New Article: Bank of America v. City of Miami: Standing and Causation Under the Fair Housing Act

New Article: Alan M. White, Bank of America v. City of Miami: Standing and Causation Under the Fair Housing Act, 51 Loy. L.A. L. Rev. 413 (2018). Part I of Introduction below:

Progress towards racial equality in America has been a long journey, of many steps forward and many steps backward. The crisis of 2007-2008 was a large step backwards in the struggle for economic equality, in which the homeownership gains of African-Americans during the 1980s and 1990s were submerged in a historic wave of foreclosures and home losses. In Bank of America v.

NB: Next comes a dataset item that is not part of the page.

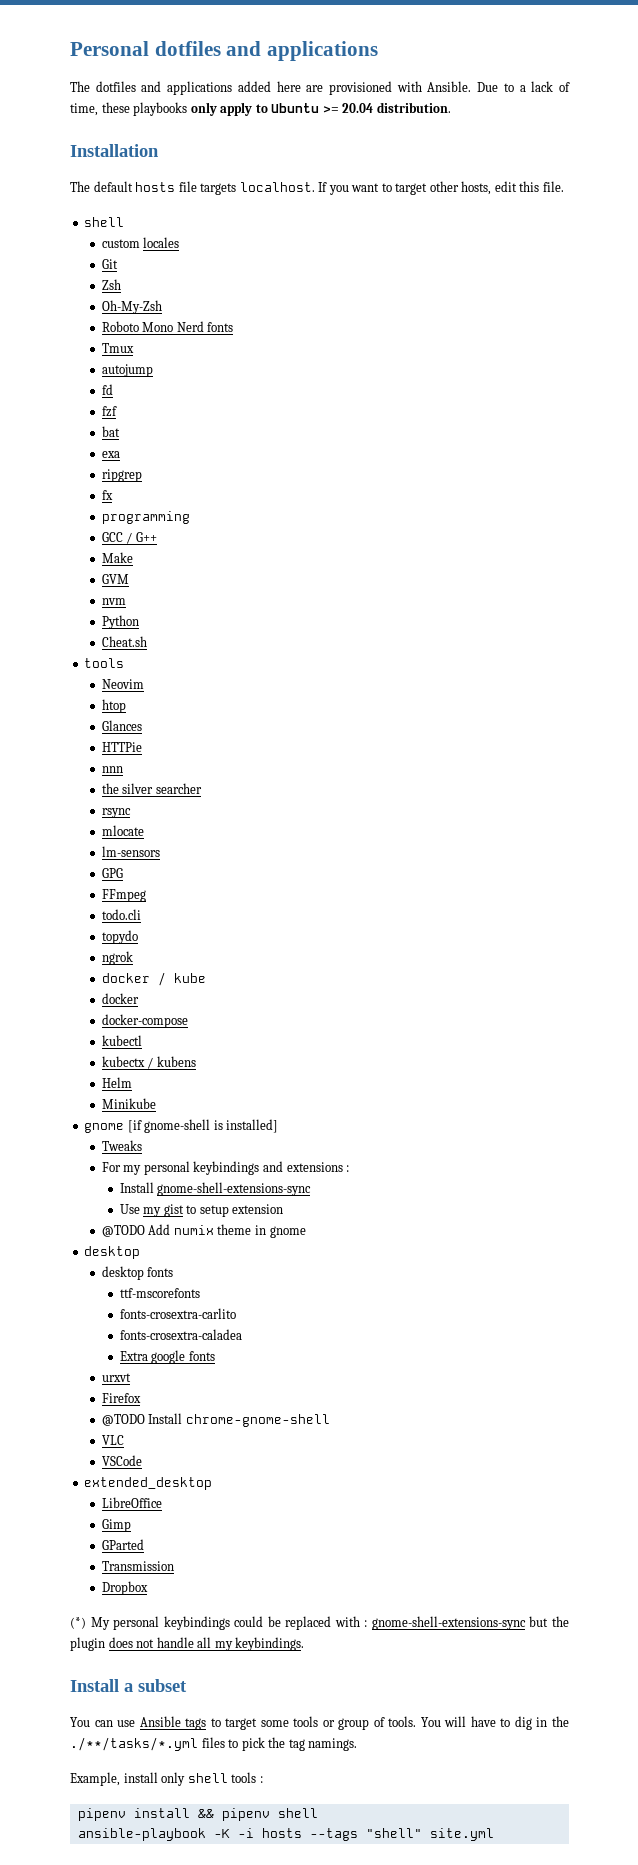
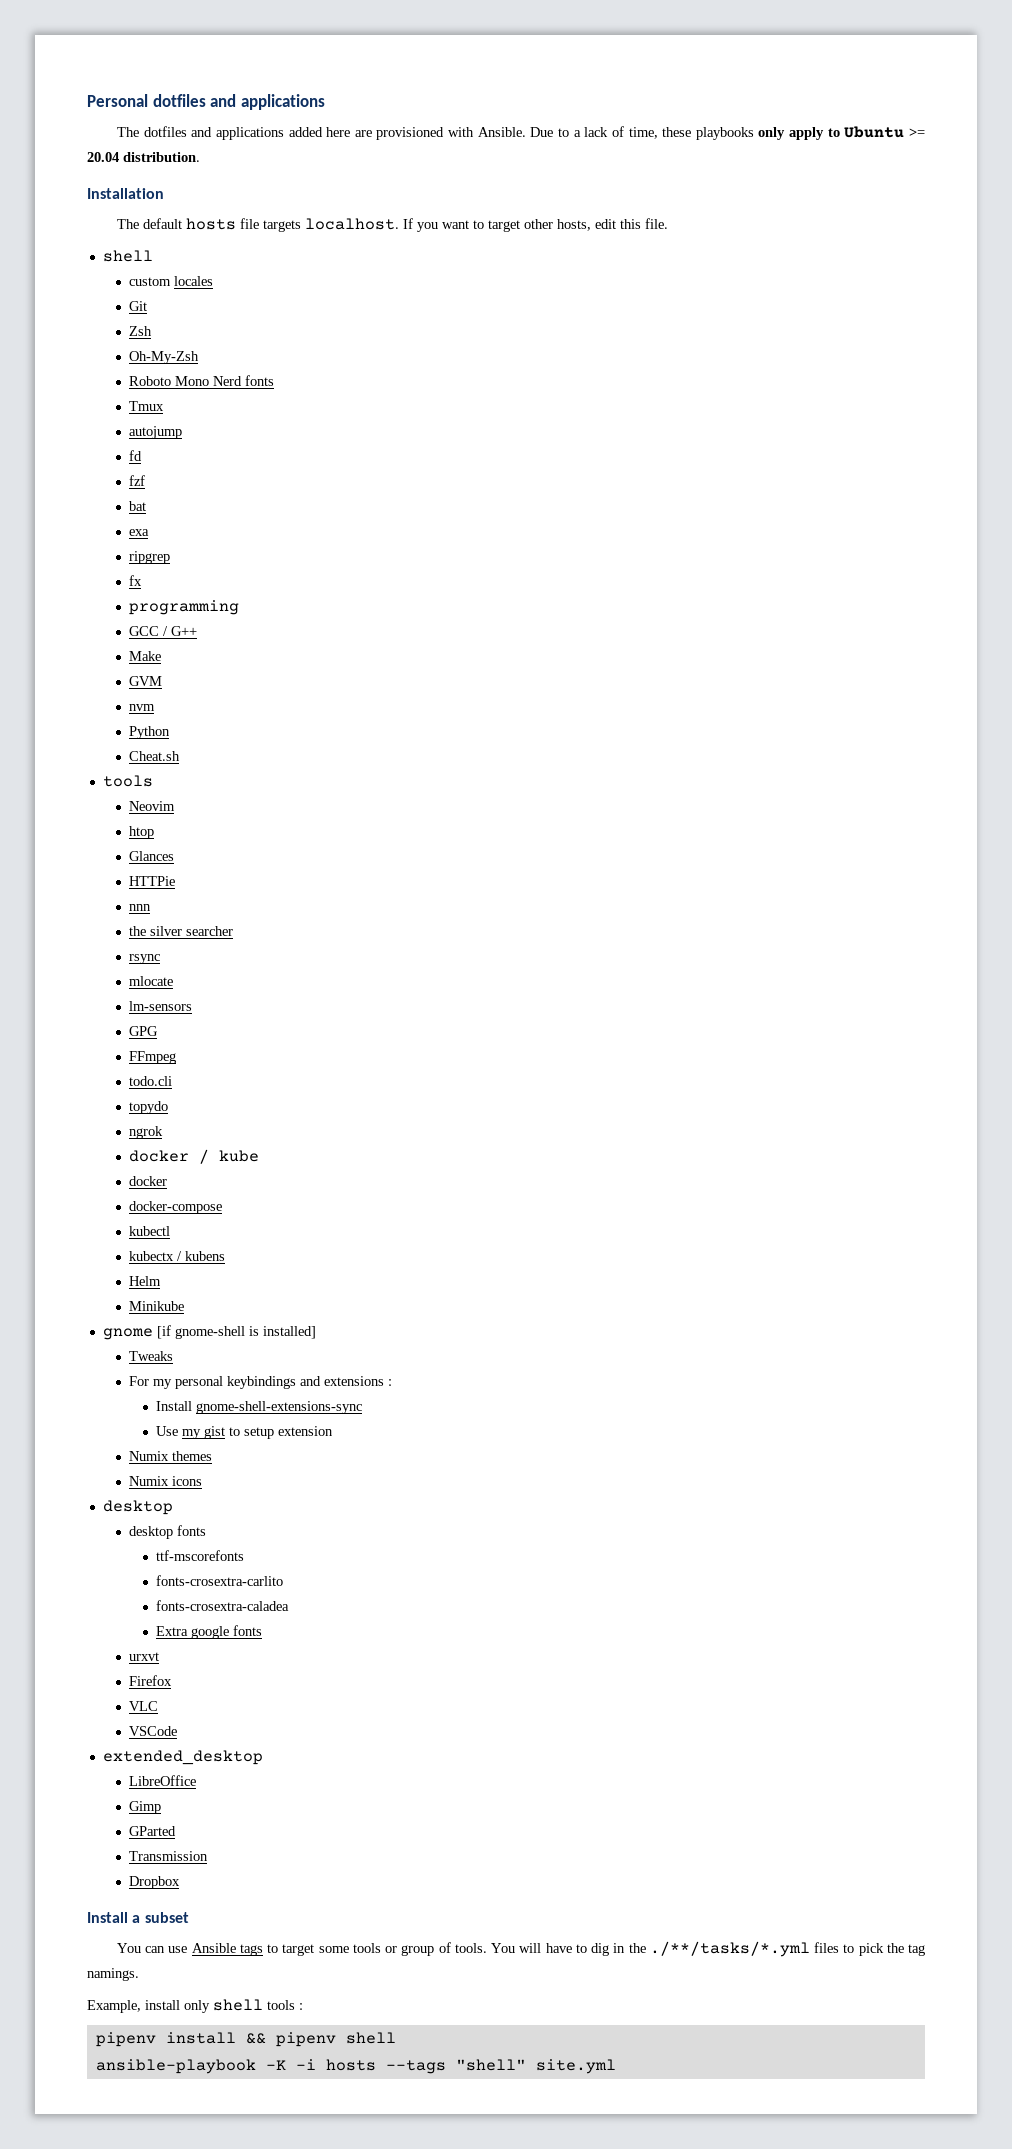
[101,1224,306,1238] @TODO Add numix theme in gnome -> [129,1451,213,1461] [129,1476,203,1486] Numix themes // Numix icons
[101,1413,330,1427] // @TODO Install chrome-gnome-shell -> (173, 1680) none
[70,1616,569,1630] [70,1637,305,1651] // (*) My personal keybindings could be replaced with : gnome-shell-extensions-sync but the plugin does not handle all my keybindings. -> (181, 1882) none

City of Miami,  the Supreme Court confronted two vital questions of responsibility under the equality norms of the 1968 Fair Housing Act: 1) whose actions are responsible for the persistent residential segregation and inequality (causation), and 2) who are the victims of housing segregation who may hold the responsible parties to account (standing)? The Court’s compromise decision allowing the case to proceed was a step forward on the standing issue and a step backwards on causation. The majority opinion reflected its continuing ambivalence towards recognizing racial segregation as a systemic and intractable feature of our society, both accepting and denying the broad and shared responsibility for causing this structural inequality and for breaking it down.